Masscult is bad in a new way: it doesn’t even have the theoretical possibility of being good. Up to the eighteenth century, bad art was of the same nature as good art, produced for the same audience, accepting the same standards. The difference was simply one of individual talent. But Masscult is something else. It is not just unsuccessful art. It is non-art. It is even anti-art.

There is a novel of the masses but no Stendhal of the masses; a music for the masses but no Bach or Beethoven, whatever people say...[André Malraux observes in “Art, Popular Art and the Illusion of the Folk”—(Partisan Review, September-October, 1951).] It is odd that no word...designates the common character of what we call, separately, bad painting, bad architecture, bad music, etc. The word “painting” only designates a domain in which art is possible....Perhaps we have only one word because bad painting has not existed for very long. There is no bad Gothic painting. Not that all Gothic painting is good. But the difference that separates Giotto from the most mediocre of his imitators is not of the same kind as that which separates Renoir from the caricaturists of La Vie Parisienne....Giotto and the Gaddi are separated by talent, Degas and Bonnat by a schism, Renoir and “suggestive” painting by what? By the fact that this last, totally subjected to the spectator, is a form of advertising which aims at selling itself. If there exists only one word...it is because there was a time when the distinction between them had no point. Instruments played real music then, for there was no other.

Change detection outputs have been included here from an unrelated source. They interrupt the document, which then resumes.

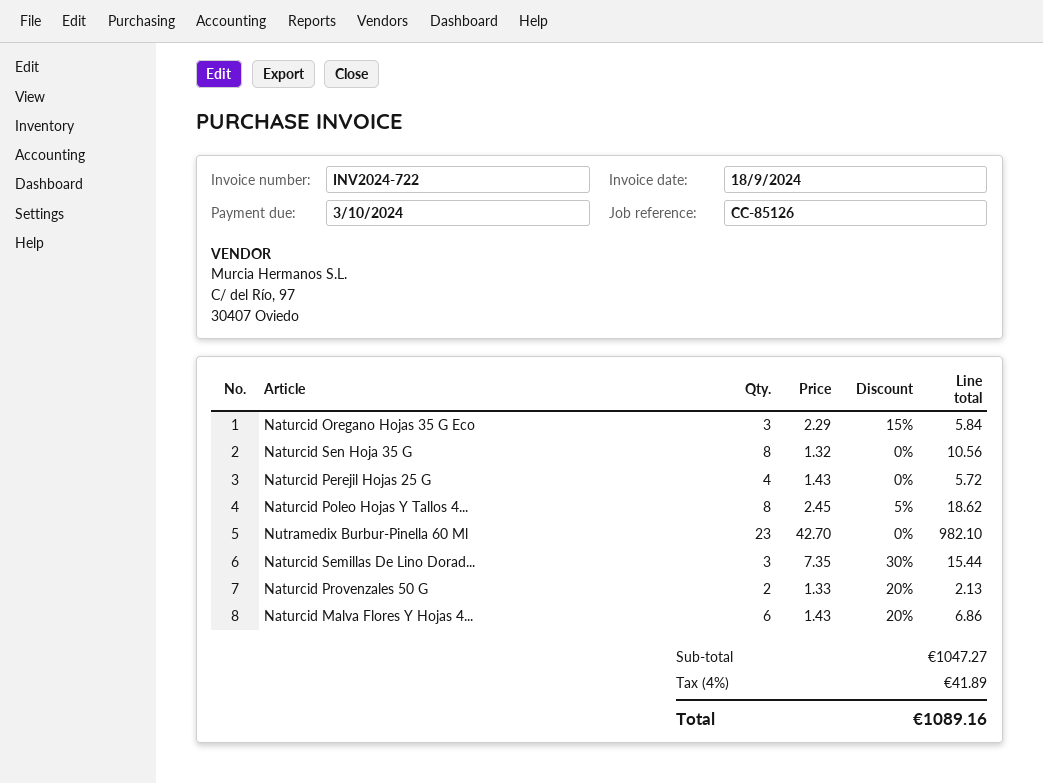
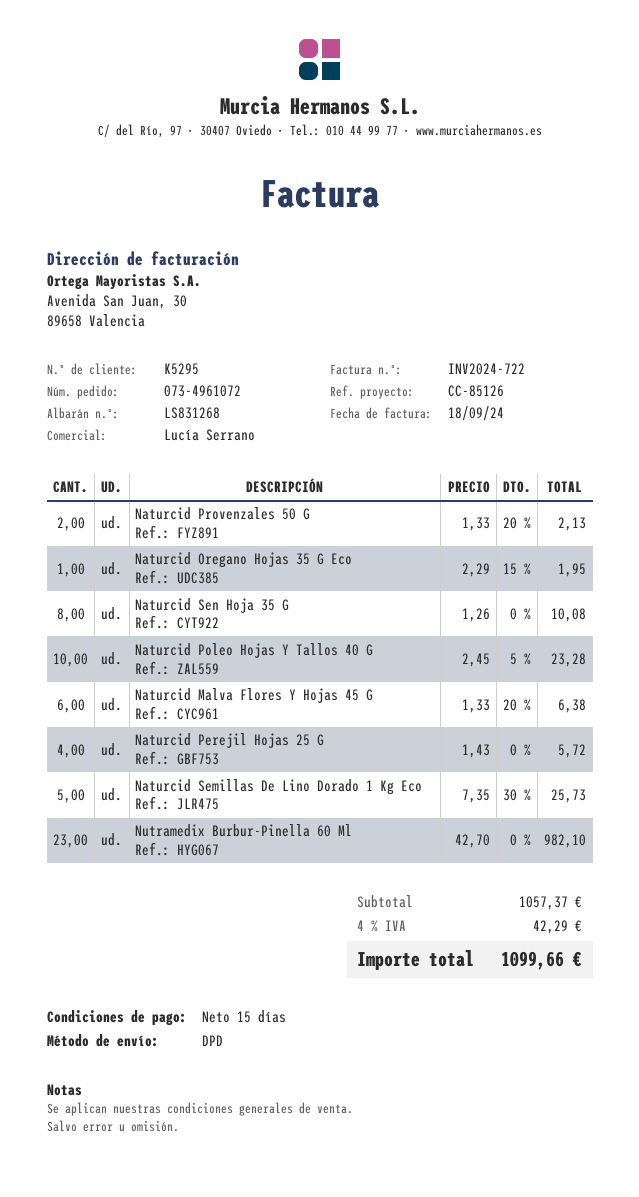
Naturcid Oregano Hojas 35 G Eco: 3 x 2.29 - 15% = 5.84 -> 1 x 2.29 - 15% = 1.95
Naturcid Sen Hoja 35 G: 8 x 1.32 = 10.56 -> 8 x 1.26 = 10.08
Naturcid Poleo Hojas Y Tallos 4...: 8 x 2.45 - 5% = 18.62 -> 10 x 2.45 - 5% = 23.28
Naturcid Semillas De Lino Dorad...: 3 x 7.35 - 30% = 15.44 -> 5 x 7.35 - 30% = 25.73
Naturcid Malva Flores Y Hojas 4...: 6 x 1.43 - 20% = 6.86 -> 6 x 1.33 - 20% = 6.38
subtotal: 1047.27 -> 1057.37
tax: 4% = 41.89 -> 4% = 42.29
total: 1089.16 -> 1099.66

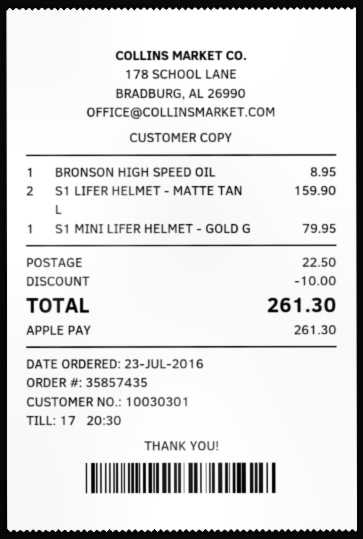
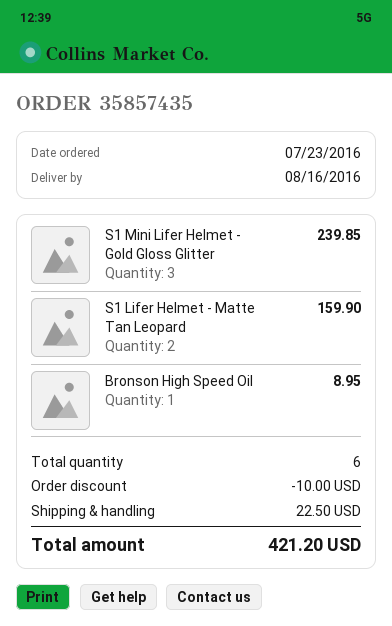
S1 MINI LIFER HELMET - GOLD G: 1 for 79.95 -> 3 for 239.85
total: 261.30 -> 421.20

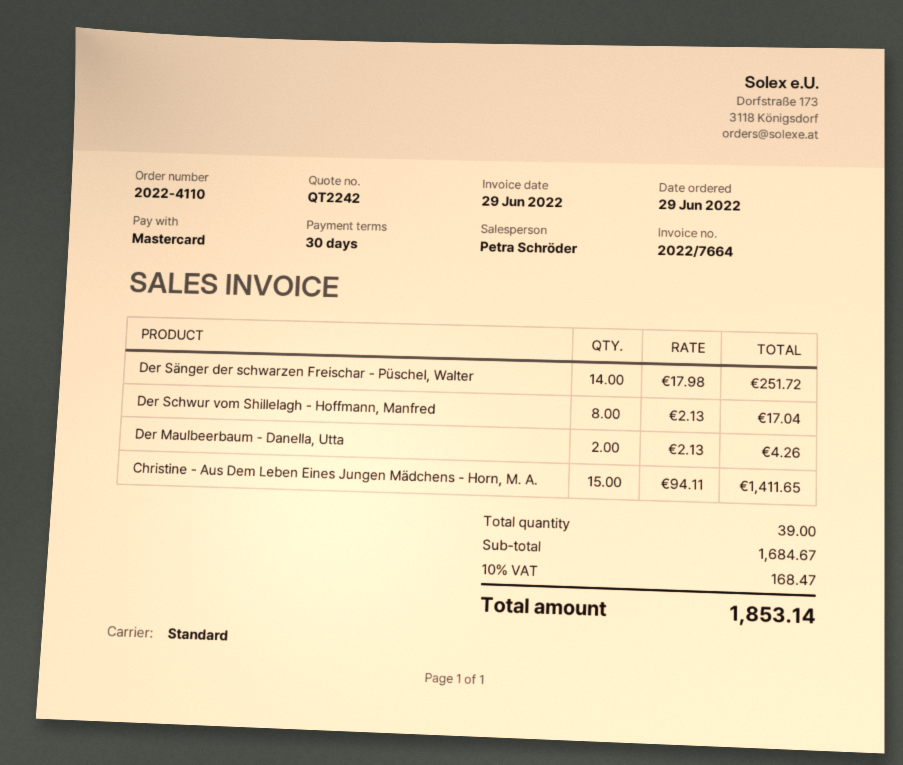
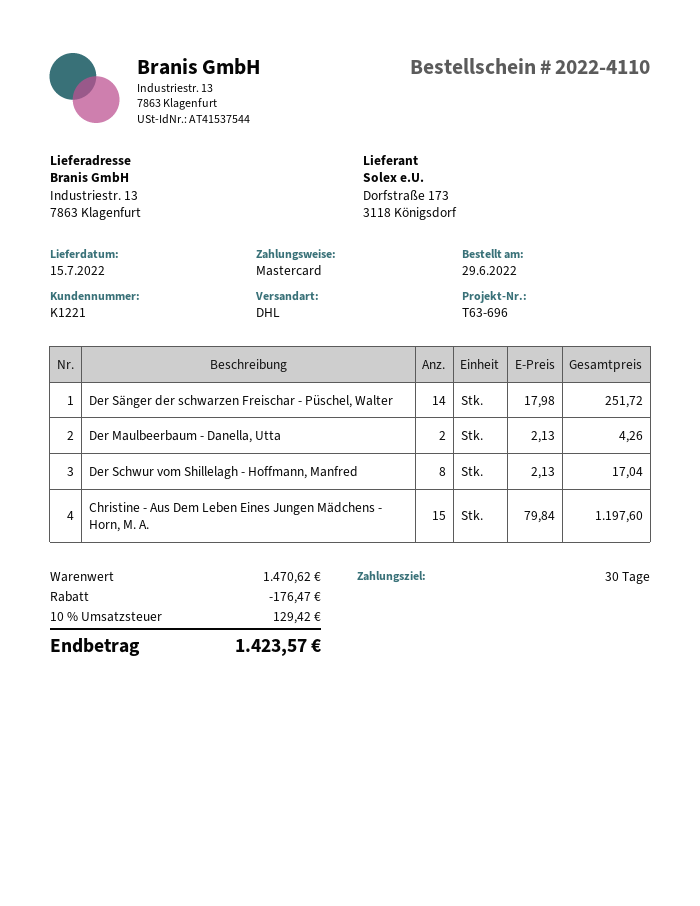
shipping method: standard -> DHL
Christine - Aus Dem Leben Eines Jungen Mädchens - Horn, M. A.: 15 x 94.11 = 1411.65 -> 15 x 79.84 = 1197.60
subtotal: 1684.67 -> 1470.62
discount: none -> 176.47
tax: 10% = 168.47 -> 10% = 129.42
total: 1853.14 -> 1423.57

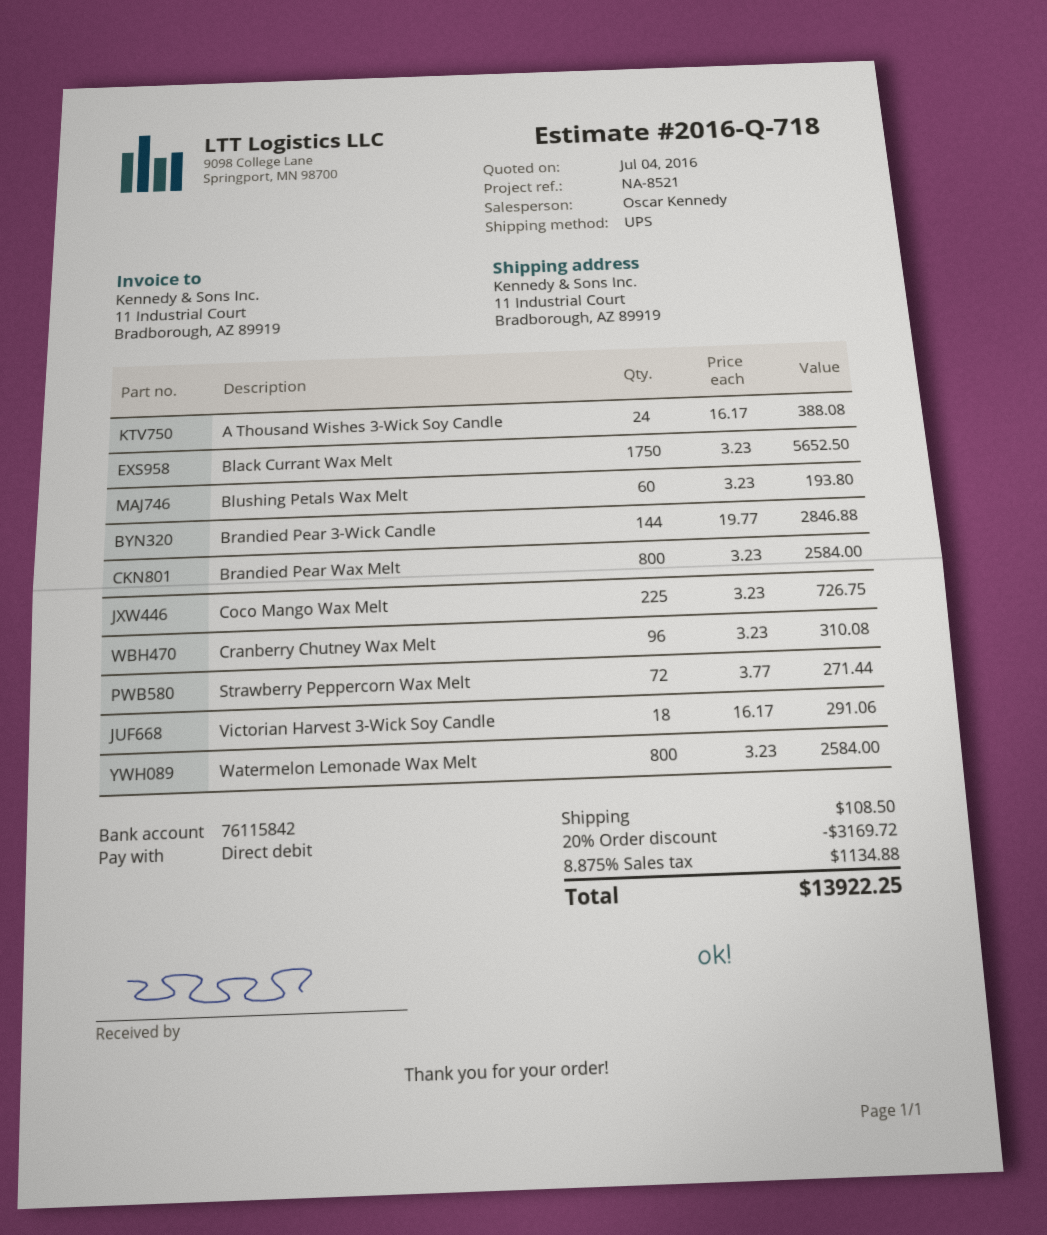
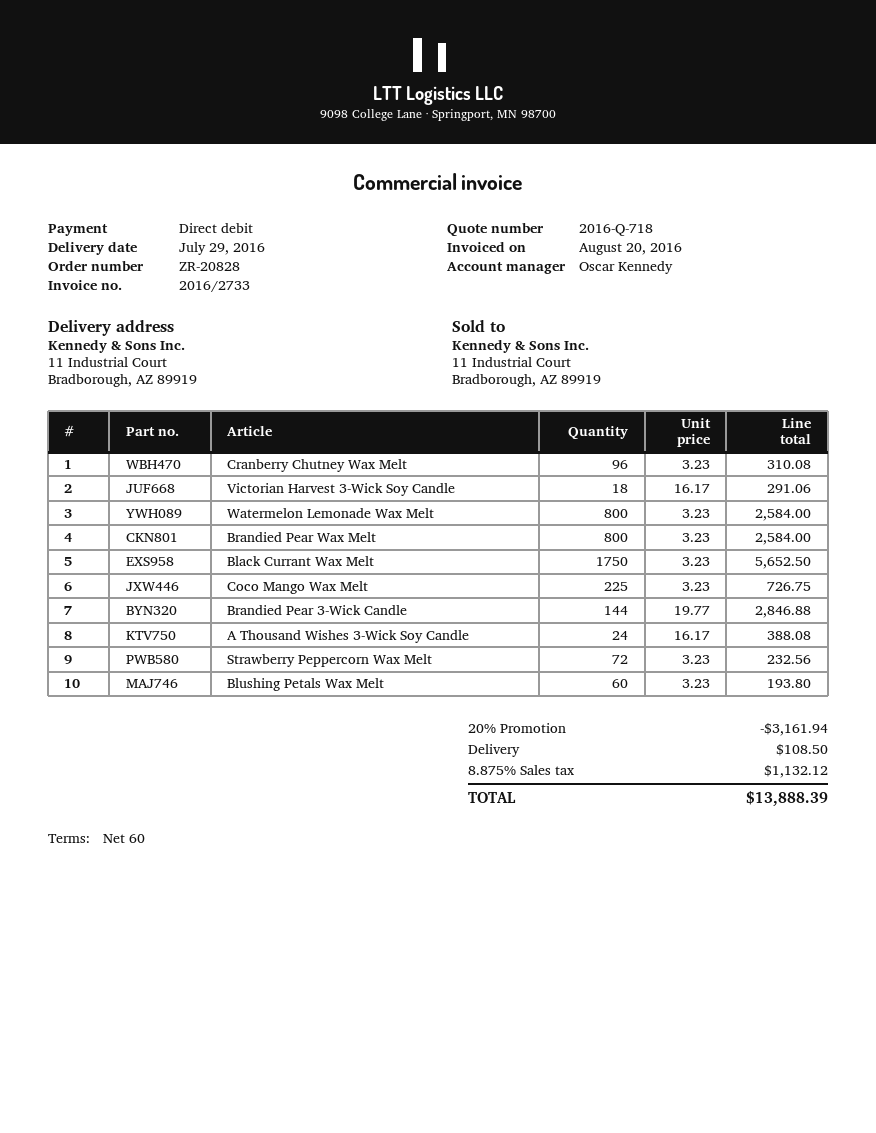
Strawberry Peppercorn Wax Melt: 72 x 3.77 = 271.44 -> 72 x 3.23 = 232.56
discount: 20% = 3169.72 -> 20% = 3161.94
tax: 8.875% = 1134.88 -> 8.875% = 1132.12
total: 13922.25 -> 13888.39

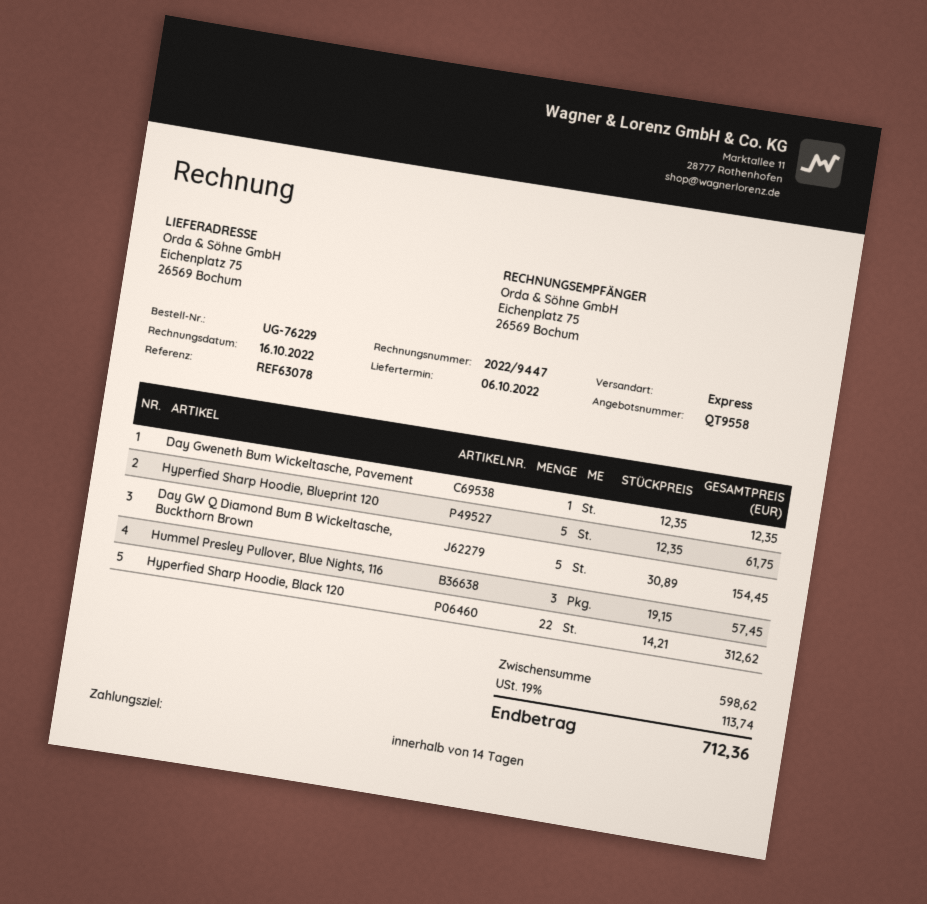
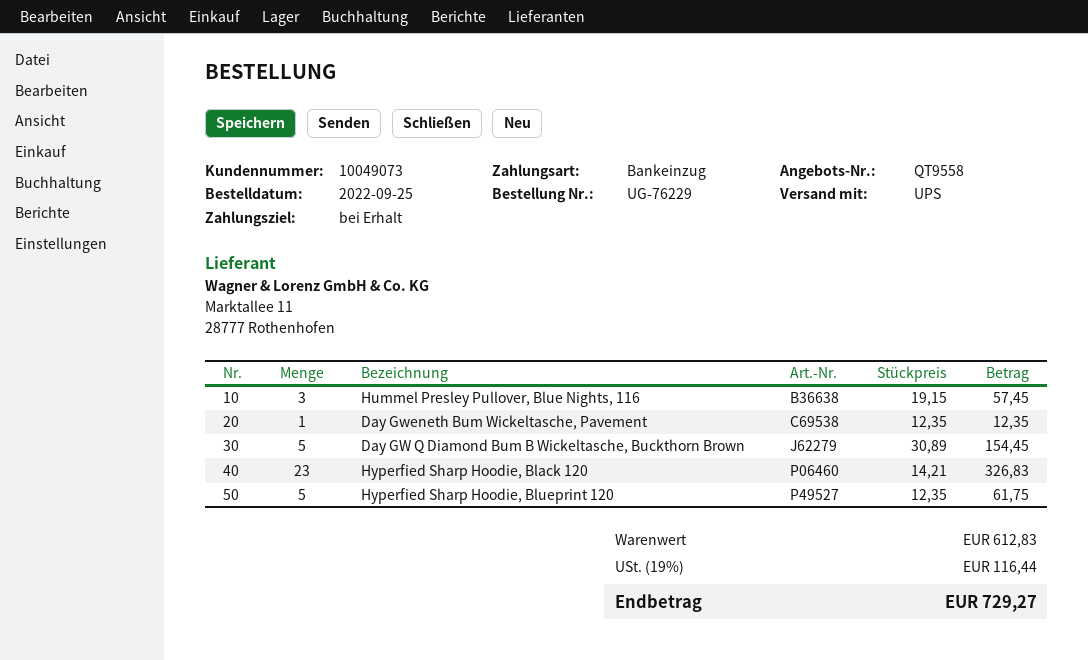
payment terms: 14 days -> on receipt
shipping method: express -> UPS
Hyperfied Sharp Hoodie, Black 120: 22 x 14.21 = 312.62 -> 23 x 14.21 = 326.83
subtotal: 598.62 -> 612.83
tax: 19% = 113.74 -> 19% = 116.44
total: 712.36 -> 729.27

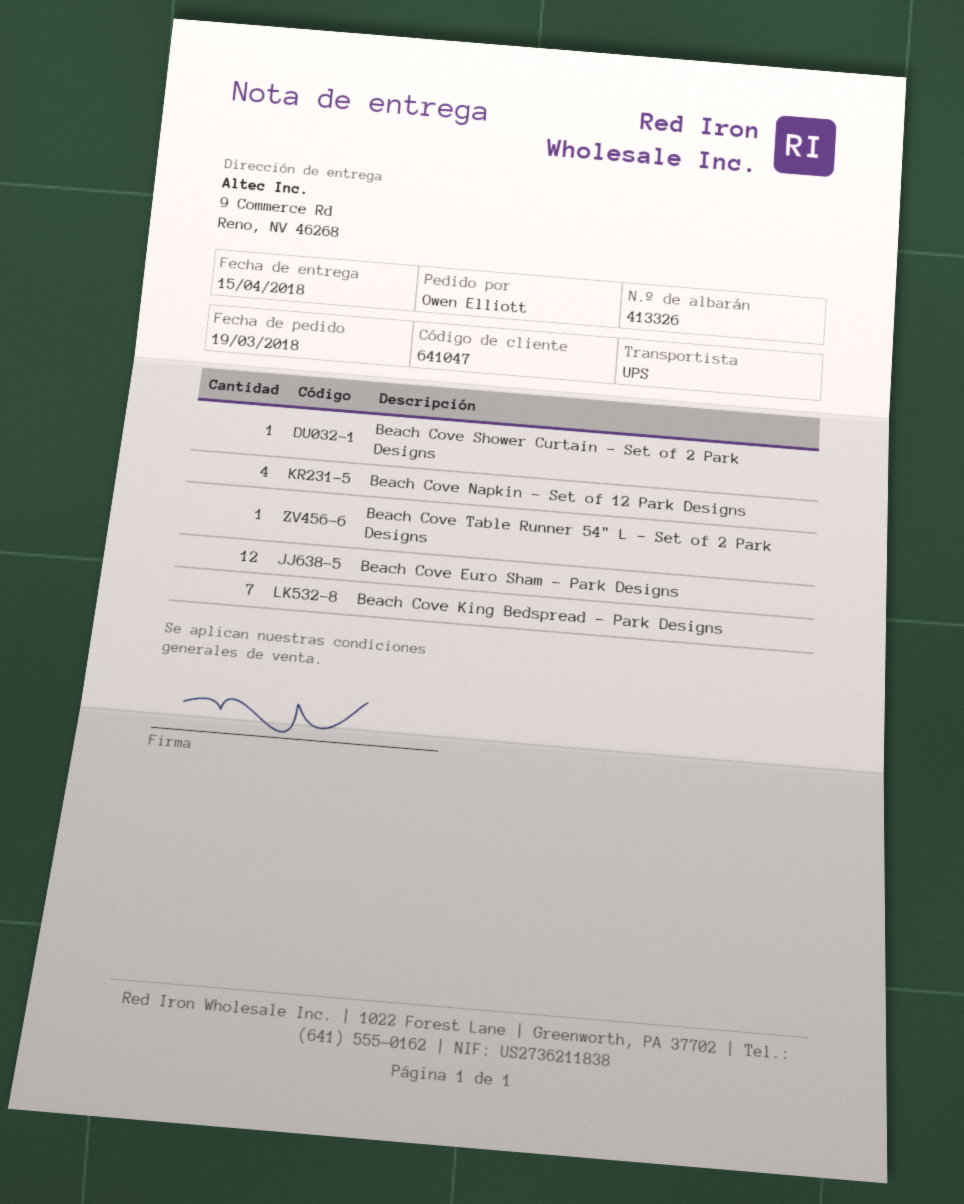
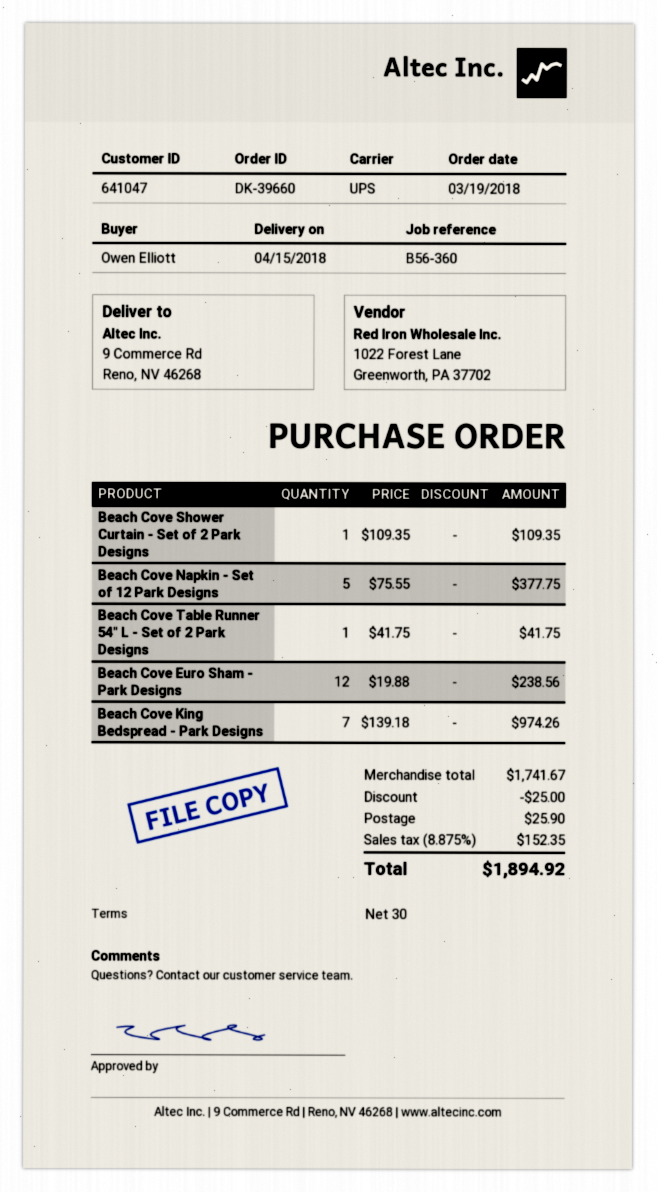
Beach Cove Napkin - Set of 12 Park Designs: 4 -> 5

But now we have pianos playing Rock ’n Roll and les sang-lots longs des violons accompanying torch singers.

Masscult offers its customers neither an emotional catharsis nor an aesthetic experience, for these demand effort. The production line grinds out a uniform product whose humble aim is not even entertainment, for this too implies life and hence effort, but merely distraction. It may be stimulating or narcotic, but it must be easy to assimilate. It asks nothing of its audience, for it is “totally subjected to the spectator.” And it gives nothing.[1]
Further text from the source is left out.